Version difference data

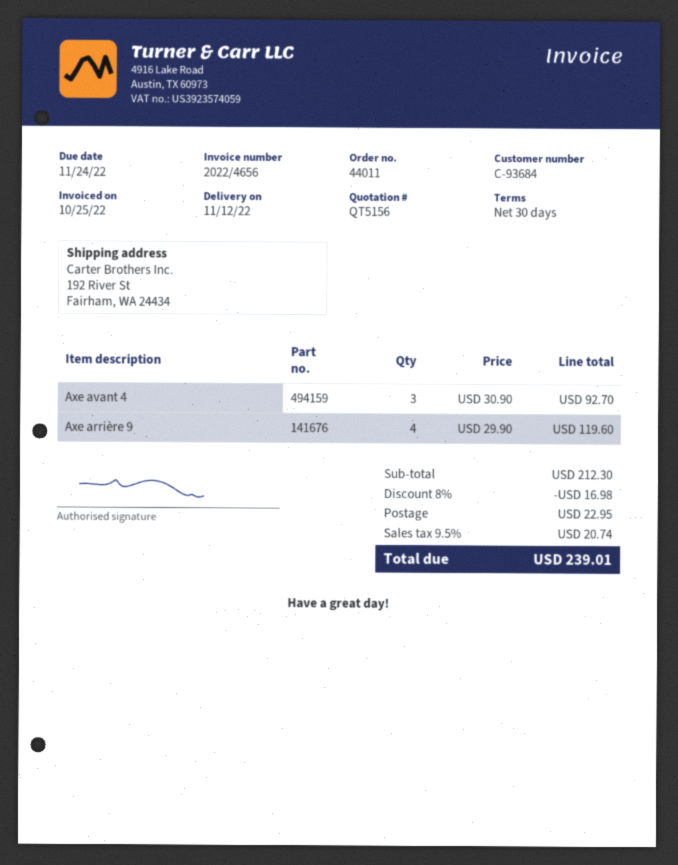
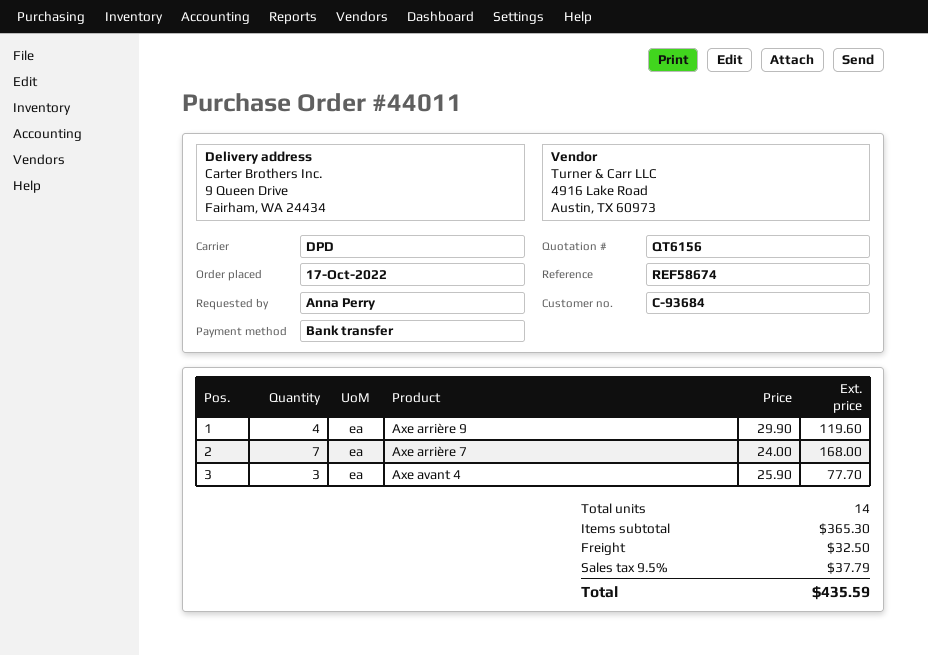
quote number: QT5156 -> QT6156
ship to: 192 River St, Fairham, WA 24434 -> 9 Queen Drive, Fairham, WA 24434
Axe avant 4: 3 x 30.90 = 92.70 -> 3 x 25.90 = 77.70
Axe arrière 7: none -> 7 x 24.00 = 168.00
subtotal: 212.30 -> 365.30
discount: 8% = 16.98 -> none
shipping: 22.95 -> 32.50
tax: 9.5% = 20.74 -> 9.5% = 37.79
total: 239.01 -> 435.59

## What needs to be done
In the entries above, count the lines that contain the string "none" and reply with the number only.

## The completed task
2